Important Screening Information
MRI screening is the best method for detecting brain tumors, but most patients do not get their first MRI until they are already experiencing symptoms of a tumor. Scheduling an MRI as part of a yearly exam is the best way to detect a brain tumor early. Here are some things to know about MRI screenings:

  •     An MRI can detect a tumor when it is only the size of a pea.
  •     Brain scans are quick; usually lasting less than 10 minutes.
  •     Brain scans are non-invasive, pain-free, and do not emit radiation.

Brain tumors can be effectively treated. “While many of the tumors of the nervous system can be cured by surgery alone, others require a more comprehensive treatment plan including chemotherapy and radiation in addition to surgery,” states New Jersey neurosurgeon Dr.Chapple. "Recent innovations in all three of these treatment modalities have allowed even patients with the highest grade tumors to live longer with extended, symptom-free intervals.”
Other things to know:

  •     Almost half of all brain tumors are not cancerous and are slow growing.
  •     If a patient is diagnosed with a brain tumor, a treatment plan can be designed to fit their individual needs and lifestyle.

Support for Patients

In 2012, ANS started a support group for patients called Partnership of Hope. Employees of ANS volunteer their time to hold the support group once a month for patients and their loved ones suffering from brain tumors.
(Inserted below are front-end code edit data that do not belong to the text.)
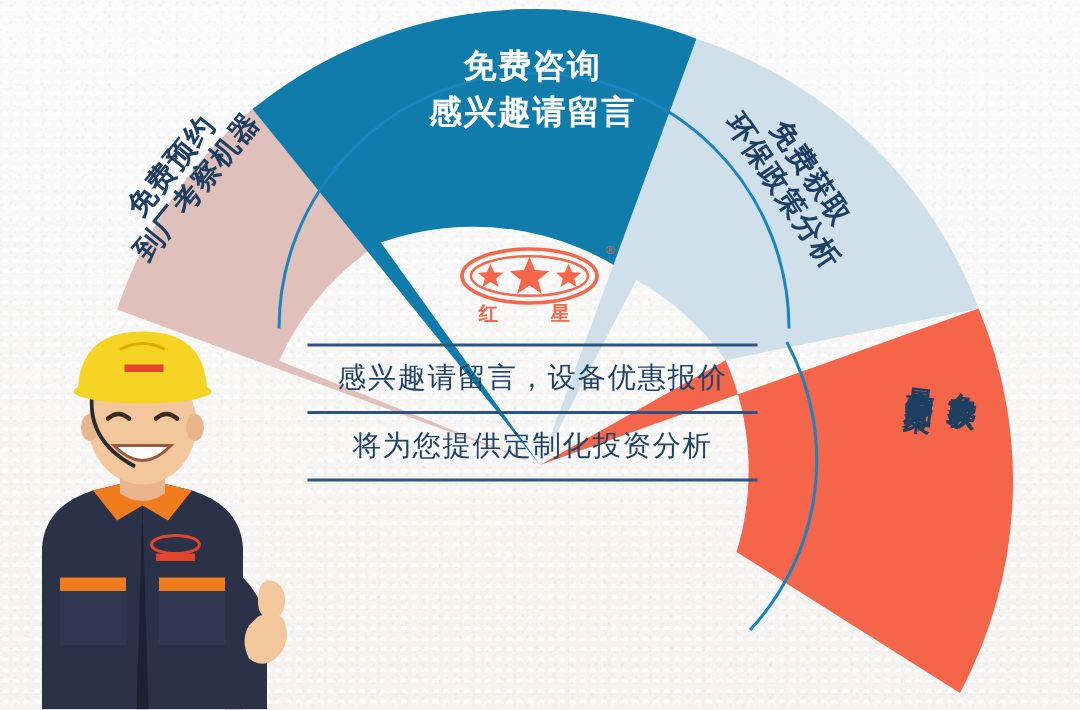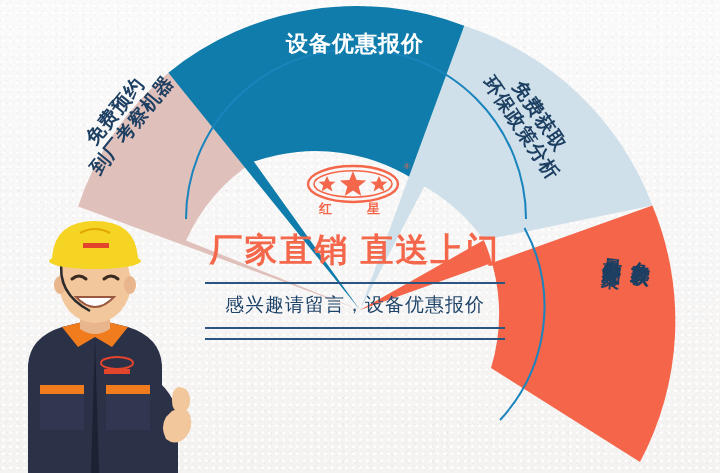"免费咨询" div { html: none -> <div>免费咨询</div> }
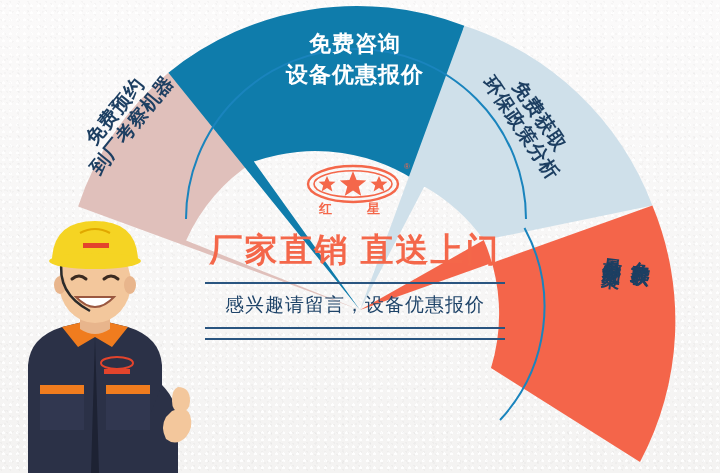"设备优惠报价" div { text: 设备优惠报价 -> 感兴趣请留言 }
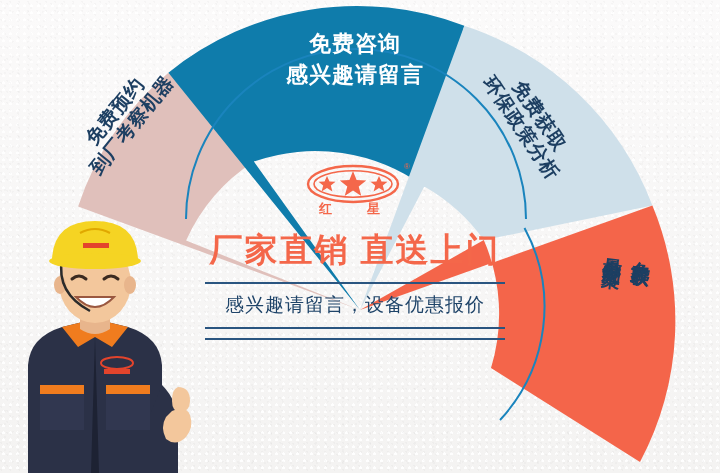"厂家直销 直送上门" div { html: <div>厂家直销 直送上门</div> -> none }
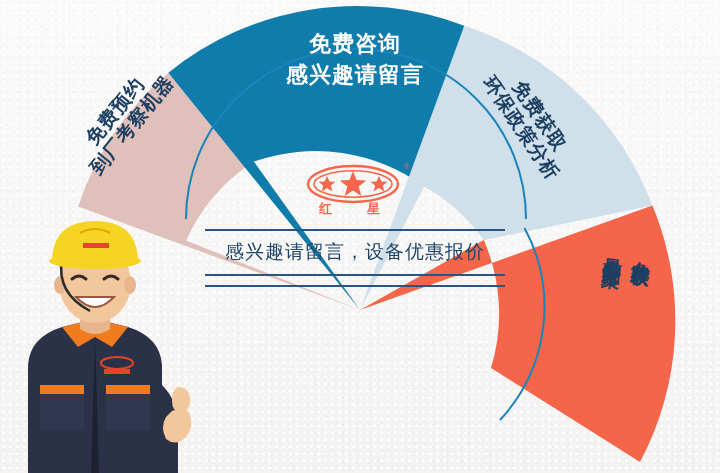"将为您提供定制化投资分析" div.subline { html: none -> <div>将为您提供定制化投资分析</div> }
Patients can share stories or just sit back and listen to others tell theirs. In addition to dinner and open discussions, ANS provides a guest speaker at every meeting. The doctors mingle with the patients and there are plenty of interactive activities for everyone to enjoy. At one meeting, massages were available for anyone who wanted one. At another meeting, ANS brought in a makeup artist and a hypnotist. Volunteers also work outside of the meeting to accommodate the everyday needs of patients who are not able to care for themselves. Partnership of Hope offers patients transportation to doctors’ appointments, prepared meals, child care, additional counseling, grocery shopping, and more.